「破線のマリス」 野沢尚 講談社文庫2006/10/02 23:00

ニュース映像の過激な編集を売りにしている遠藤瑤子は、役人からの内部告発ビデオを受け取る。事の成り行きに疑惑を持ちながらも、ビデオの内容に魅かれた瑤子は自らの解釈でつないだ映像を電波に乗せた。その瞬間から、瑤子の疑心に満ちた地獄が始まる。

思い出した頃に本屋で乱歩賞作を見つけてしまったので、つい買ってしまいました。第43回(1997年)の受賞作です。

乱歩賞は新人ミステリ作家の賞だと思うのですが、作者は受賞時点で既に実績ある脚本家なわけで、ある意味反則ですね。お話としてはきちんとまとまっています。プロの仕事ですね。

ただ、感想としては、どうにもちょっと煮え切らない感じが残ります。カバーのアオリ文にある『超一級の「フー&ホワイダニット」』とやらには(多分)途中で気付いたのでやられた感もなく、かといって達成感もなく、という感じです。文章もとくに感じるところはなく、2時間ドラマ見たなー、って感じです。
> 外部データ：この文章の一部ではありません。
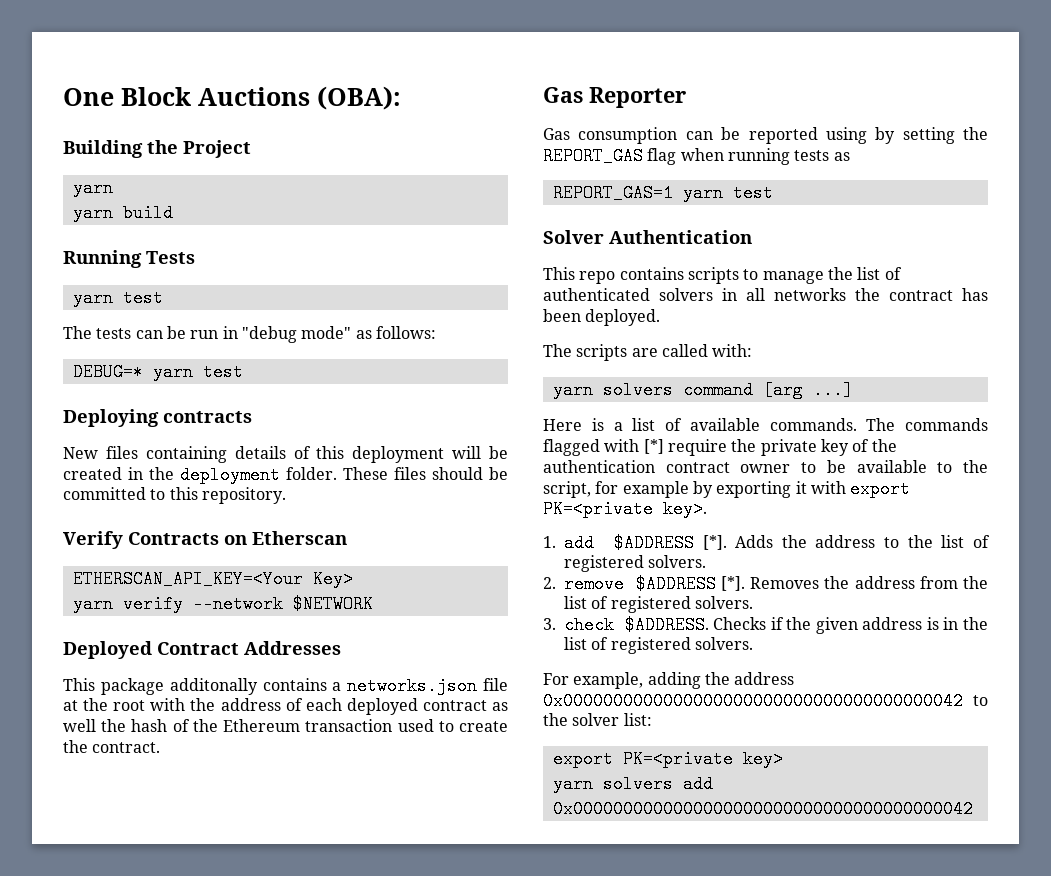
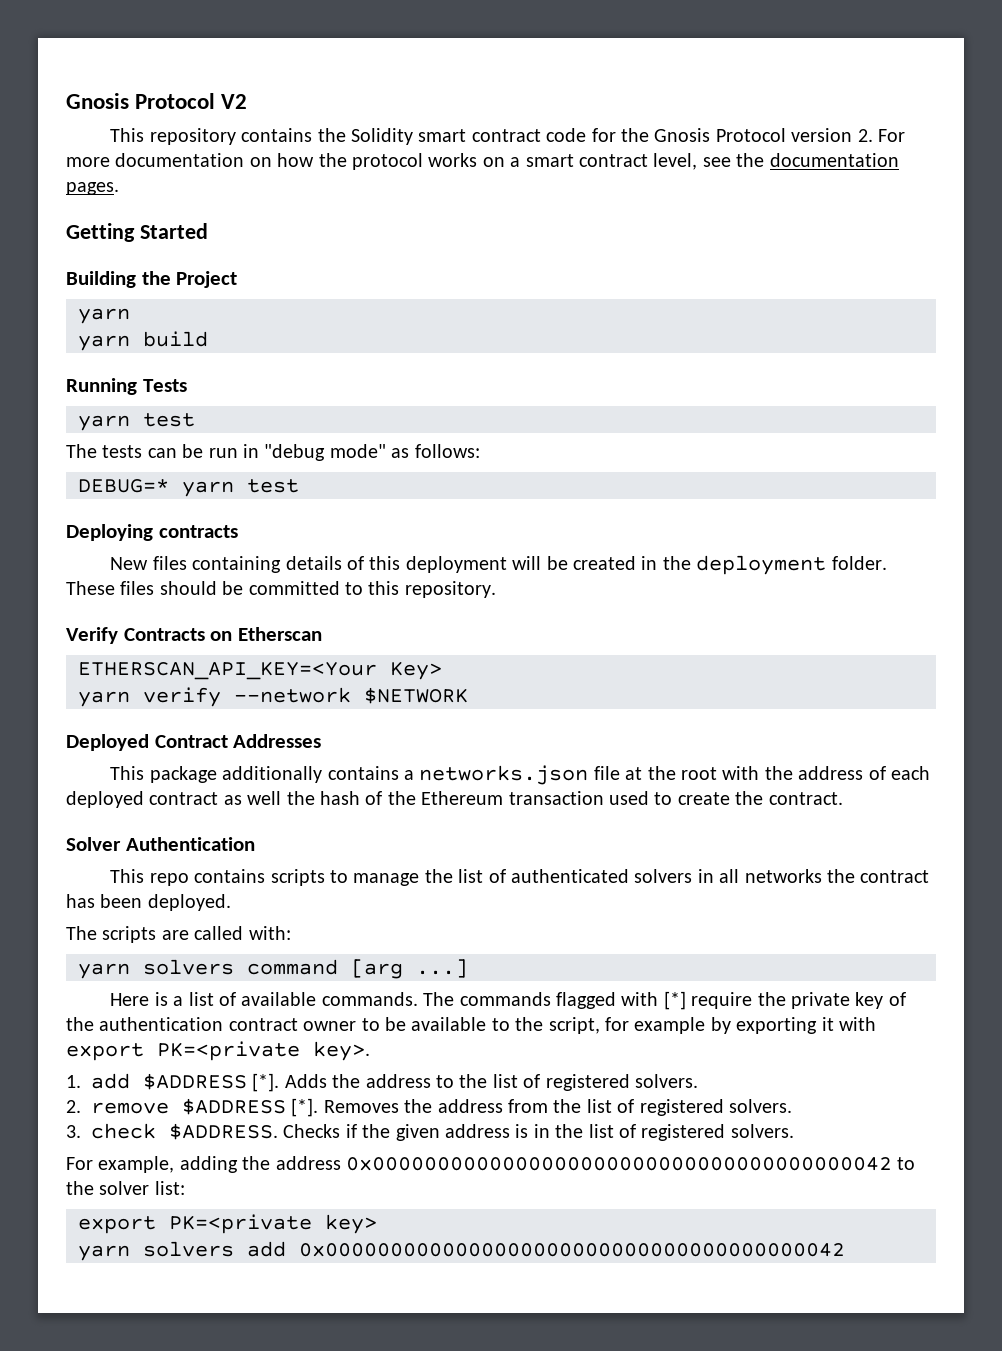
- One Block Auctions (OBA):
+ Gnosis Protocol V2
+ This repository contains the Solidity smart contract code for the Gnosis Protocol version 2. For more documentation on how the protocol works on a smart contract level, see the documentation pages.
+ Getting Started
- This package additonally contains a networks.json file at the root with the address of each deployed contract as well the hash of the Ethereum transaction used to create the contract.
+ This package additionally contains a networks.json file at the root with the address of each deployed contract as well the hash of the Ethereum transaction used to create the contract.
- Gas Reporter
- Gas consumption can be reported using by setting the REPORT_GAS flag when running tests as
- REPORT_GAS=1 yarn test

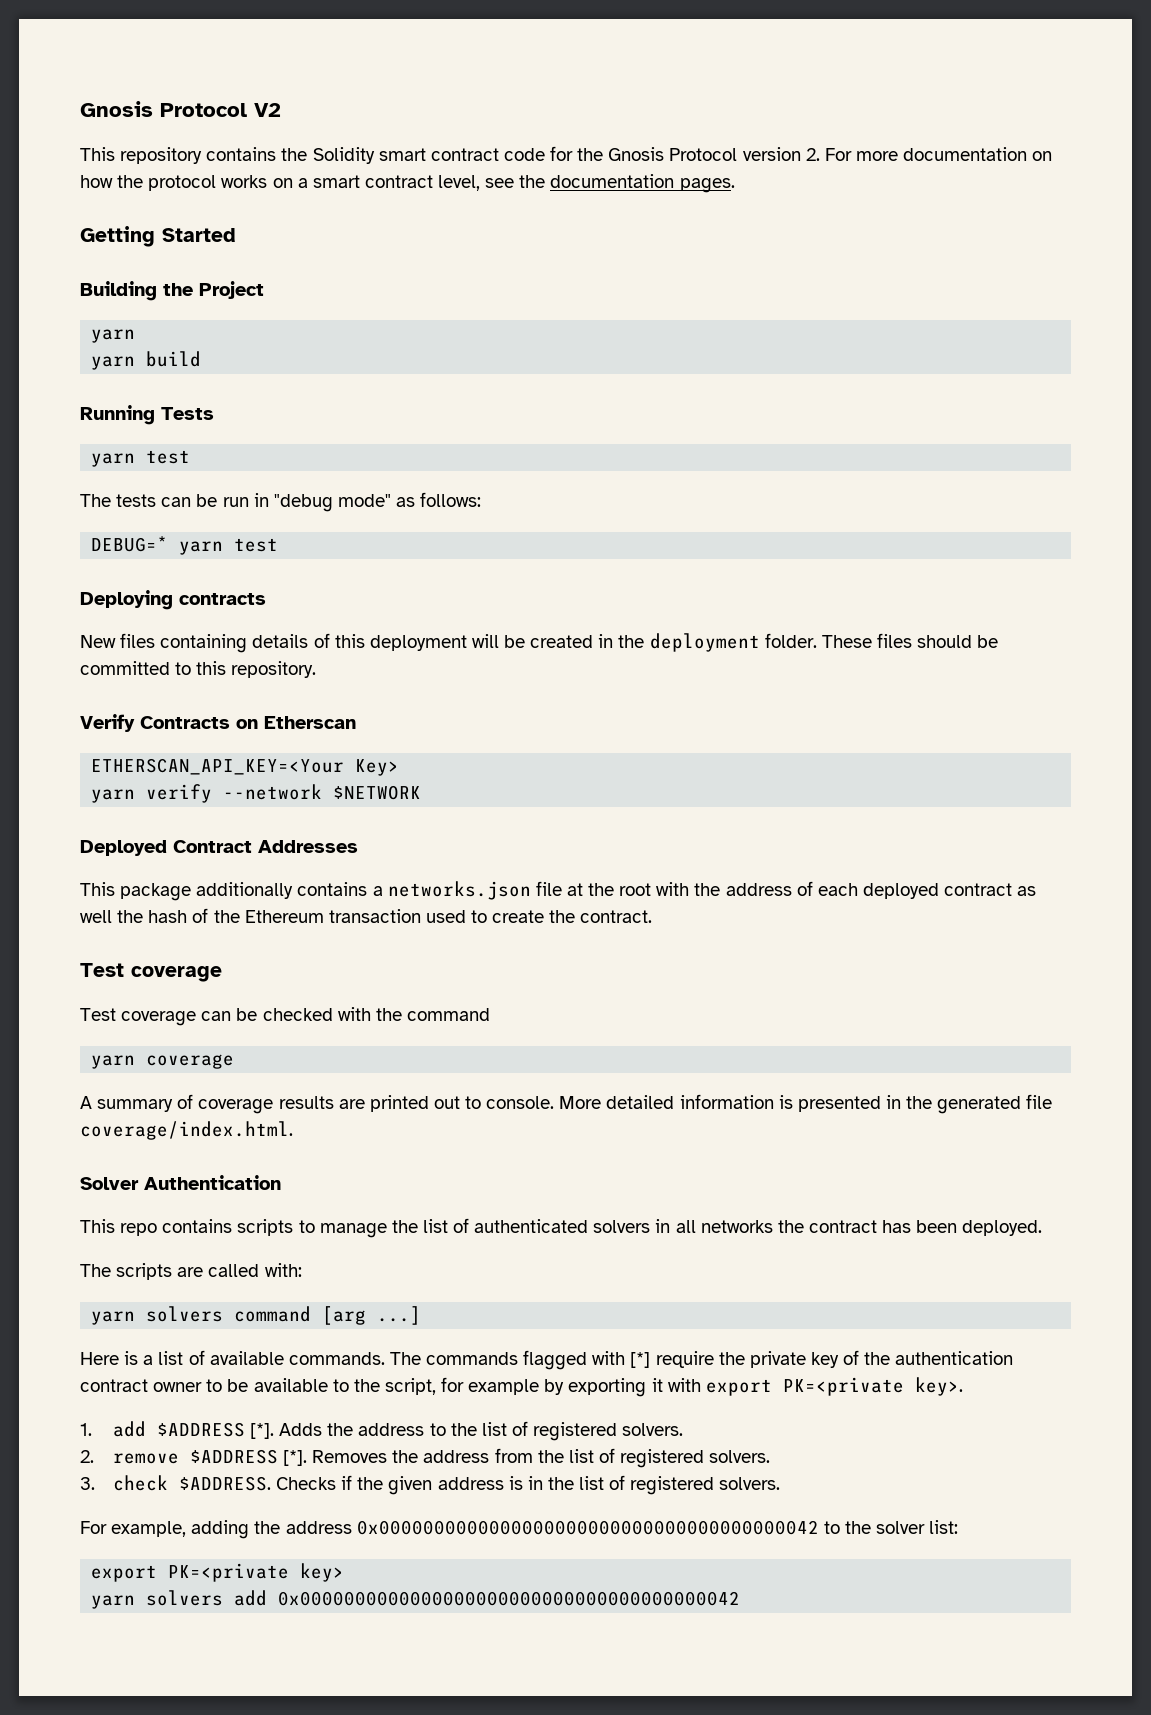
  This package additionally contains a networks.json file at the root with the address of each deployed contract as well the hash of the Ethereum transaction used to create the contract.
+ Test coverage
+ Test coverage can be checked with the command
+ yarn coverage
+ A summary of coverage results are printed out to console. More detailed information is presented in the generated file coverage/index.html.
一点だけ書くとすれば、ニュース番組の編集を意図的に、ってのがどうにも不愉快で始終引っかかりっぱなしでした。最近とみに放送局のニュースの伝え方が癇に障っているだけに本筋とは関係ないところで突っ込んでました。テレビの脚本家が書いているのだから、実際こういう空気なんでしょうか。現場は。